The answer must repeat every record exactly, with no pictures in it.
--- START ---
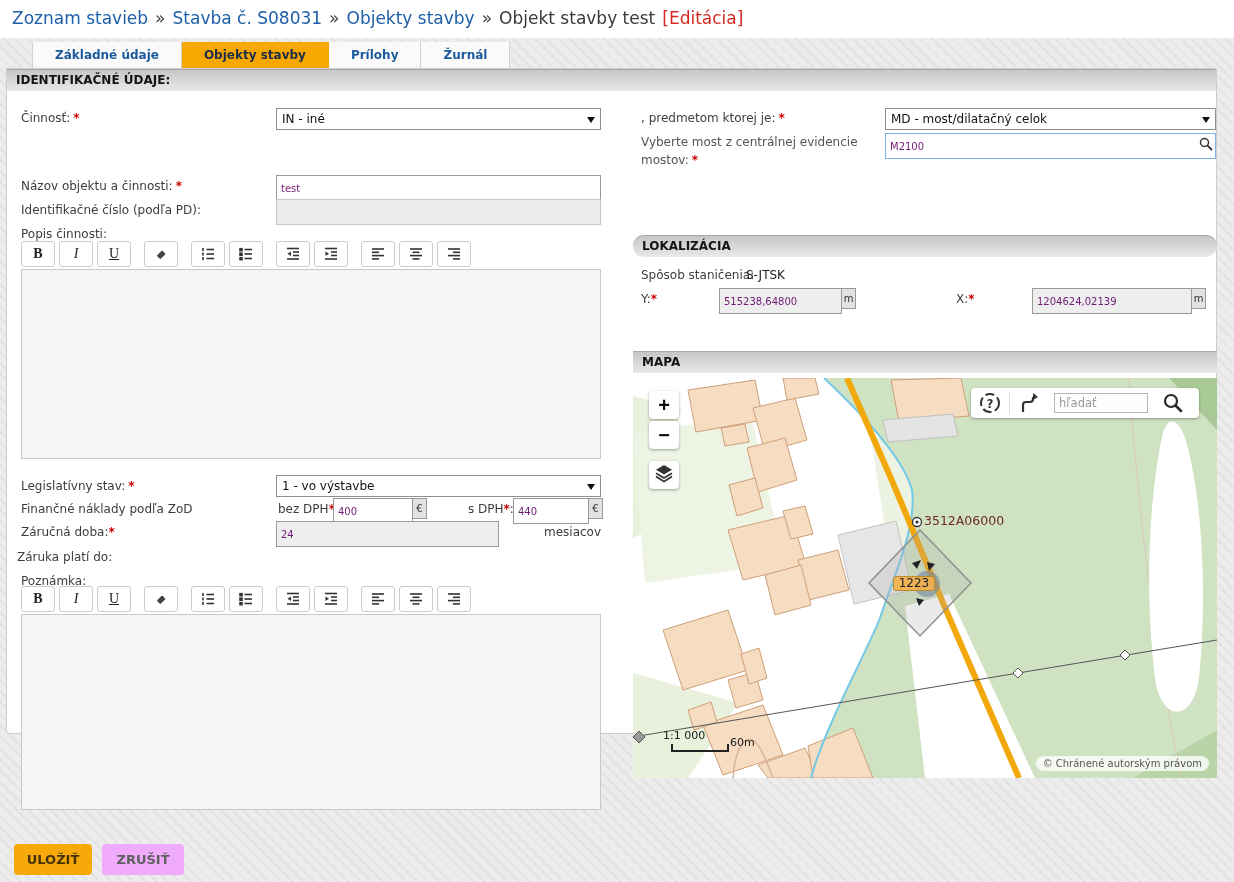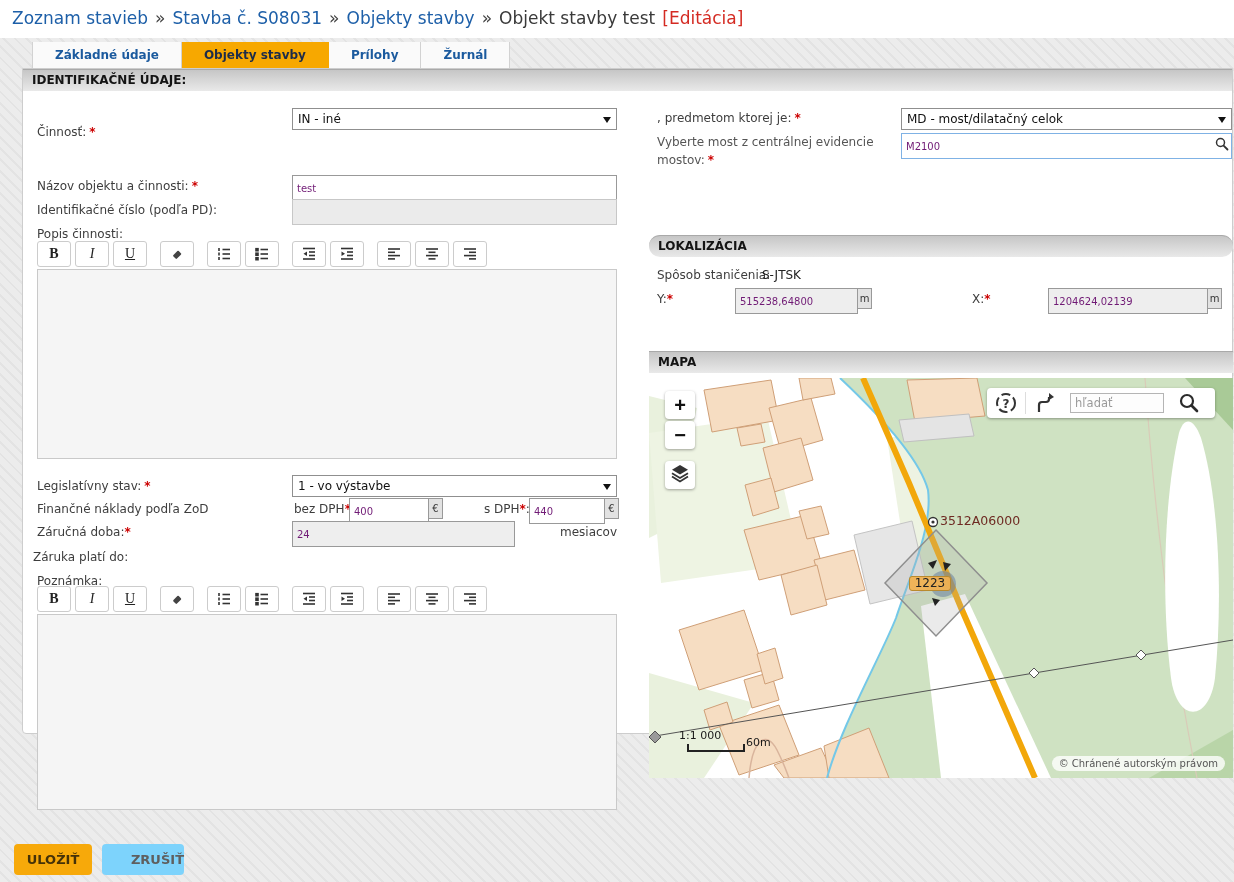--- a/index.html
+++ b/index.html
@@ -20,7 +20,7 @@
   .tab.active { background:#f7a800; color:#1d2c49; border-right:1px solid #f7a800; }
 
   .panel { position:absolute; left:6px; top:68px; width:1211px; height:666px;
-           background:#fff; border:1px solid #cdcdcd; border-radius:0 0 4px 4px;margin-left:16px; }
+           background:#fff; border:1px solid #cdcdcd; border-radius:0 0 4px 4px; }
   .secbar { position:absolute; height:22px; background:linear-gradient(#c6c6c6,#e9e9e9);
             border-top:1px solid #a9a9a9; font-size:12px; font-weight:bold; color:#141414;
             line-height:21px; padding-left:9px; }

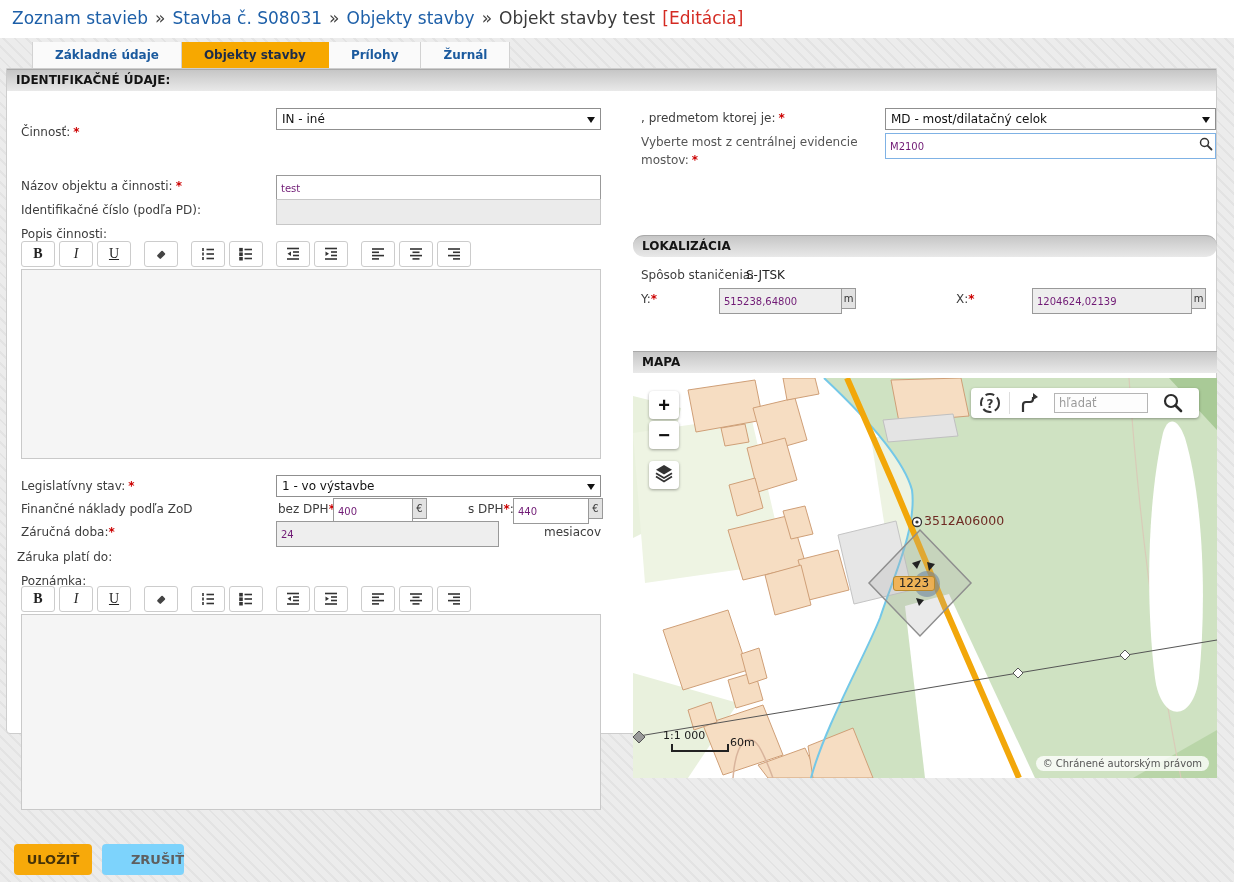--- a/index.html
+++ b/index.html
@@ -95,7 +95,7 @@
 <div class="panel">
   <div class="secbar" style="left:0;top:0;width:1209px;">IDENTIFIKAČNÉ ÚDAJE:</div>
 
-  <div class="lbl" style="left:14px;top:56px;"><span>Činnosť:</span><span class="req">*</span></div>
+  <div class="lbl" style="left:14px;top:42px;"><span>Činnosť:</span><span class="req">*</span></div>
   <div class="select" style="left:269px;top:39px;width:325px;"><span>IN - iné</span><span class="arr"></span></div>
 
   <div class="lbl" style="left:14px;top:110px;"><span>Názov objektu a činnosti:</span><span class="req">*</span></div>

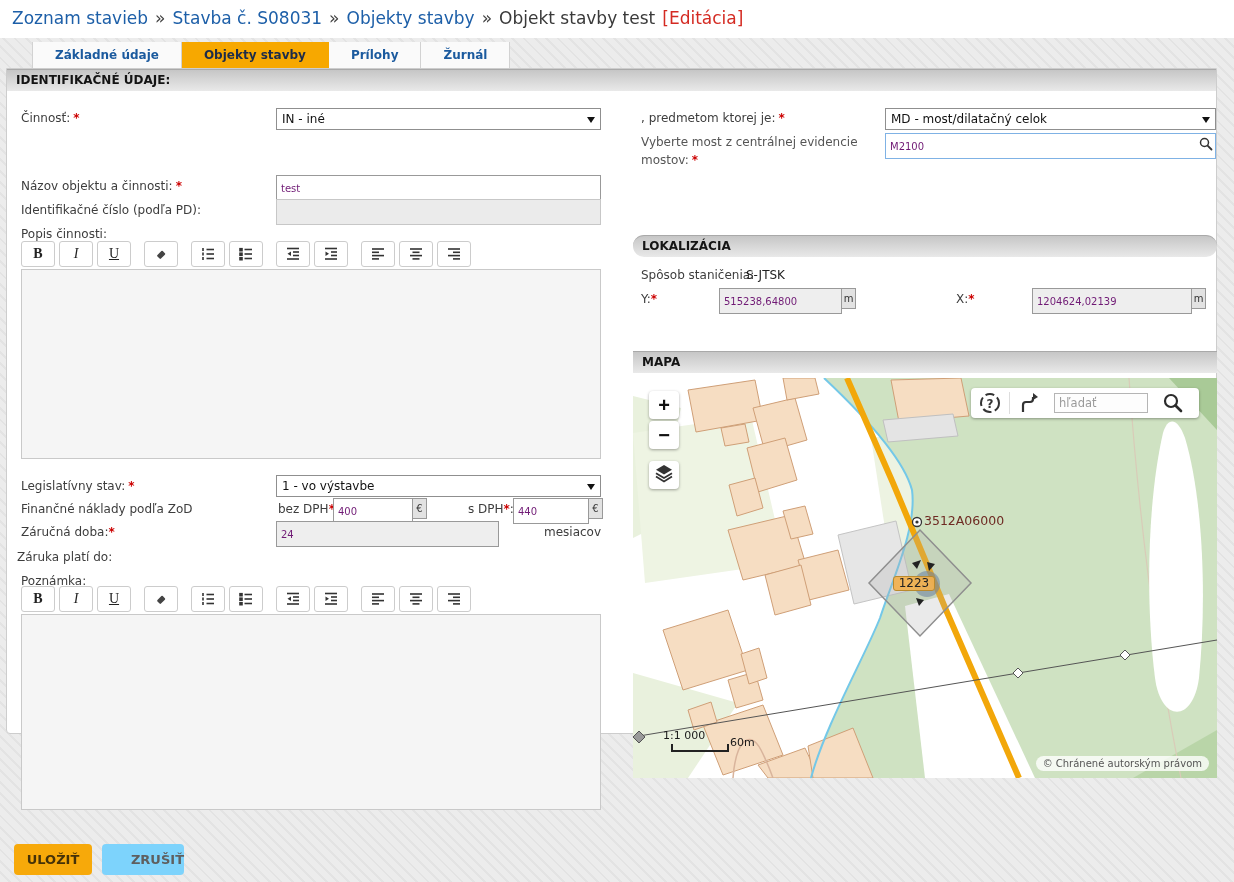--- a/index.html
+++ b/index.html
@@ -74,7 +74,7 @@
   .btn { position:absolute; top:844px; height:31px; border:none; border-radius:4px;
          font-weight:bold; font-size:13px; font-family:inherit; cursor:pointer; }
   .btn-save { left:14px; width:78px; background:#f7a90a; color:#453208; }
-  .btn-cancel { left:102px; width:82px; background:#7dd3fc; color:#5f5f5f;text-align:right; }
+  .btn-cancel { left:102px; width:82px; background:#f0abfc; color:#5f5f5f; }
 </style>
 </head>
 <body>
--- END ---
Solution to this problem:
--- a/index.html
+++ b/index.html
@@ -20,7 +20,7 @@
   .tab.active { background:#f7a800; color:#1d2c49; border-right:1px solid #f7a800; }
 
   .panel { position:absolute; left:6px; top:68px; width:1211px; height:666px;
-           background:#fff; border:1px solid #cdcdcd; border-radius:0 0 4px 4px;margin-left:16px; }
+           background:#fff; border:1px solid #cdcdcd; border-radius:0 0 4px 4px; }
   .secbar { position:absolute; height:22px; background:linear-gradient(#c6c6c6,#e9e9e9);
             border-top:1px solid #a9a9a9; font-size:12px; font-weight:bold; color:#141414;
             line-height:21px; padding-left:9px; }

--- a/index.html
+++ b/index.html
@@ -95,7 +95,7 @@
 <div class="panel">
   <div class="secbar" style="left:0;top:0;width:1209px;">IDENTIFIKAČNÉ ÚDAJE:</div>
 
-  <div class="lbl" style="left:14px;top:56px;"><span>Činnosť:</span><span class="req">*</span></div>
+  <div class="lbl" style="left:14px;top:42px;"><span>Činnosť:</span><span class="req">*</span></div>
   <div class="select" style="left:269px;top:39px;width:325px;"><span>IN - iné</span><span class="arr"></span></div>
 
   <div class="lbl" style="left:14px;top:110px;"><span>Názov objektu a činnosti:</span><span class="req">*</span></div>

--- a/index.html
+++ b/index.html
@@ -74,7 +74,7 @@
   .btn { position:absolute; top:844px; height:31px; border:none; border-radius:4px;
          font-weight:bold; font-size:13px; font-family:inherit; cursor:pointer; }
   .btn-save { left:14px; width:78px; background:#f7a90a; color:#453208; }
-  .btn-cancel { left:102px; width:82px; background:#7dd3fc; color:#5f5f5f;text-align:right; }
+  .btn-cancel { left:102px; width:82px; background:#f0abfc; color:#5f5f5f; }
 </style>
 </head>
 <body>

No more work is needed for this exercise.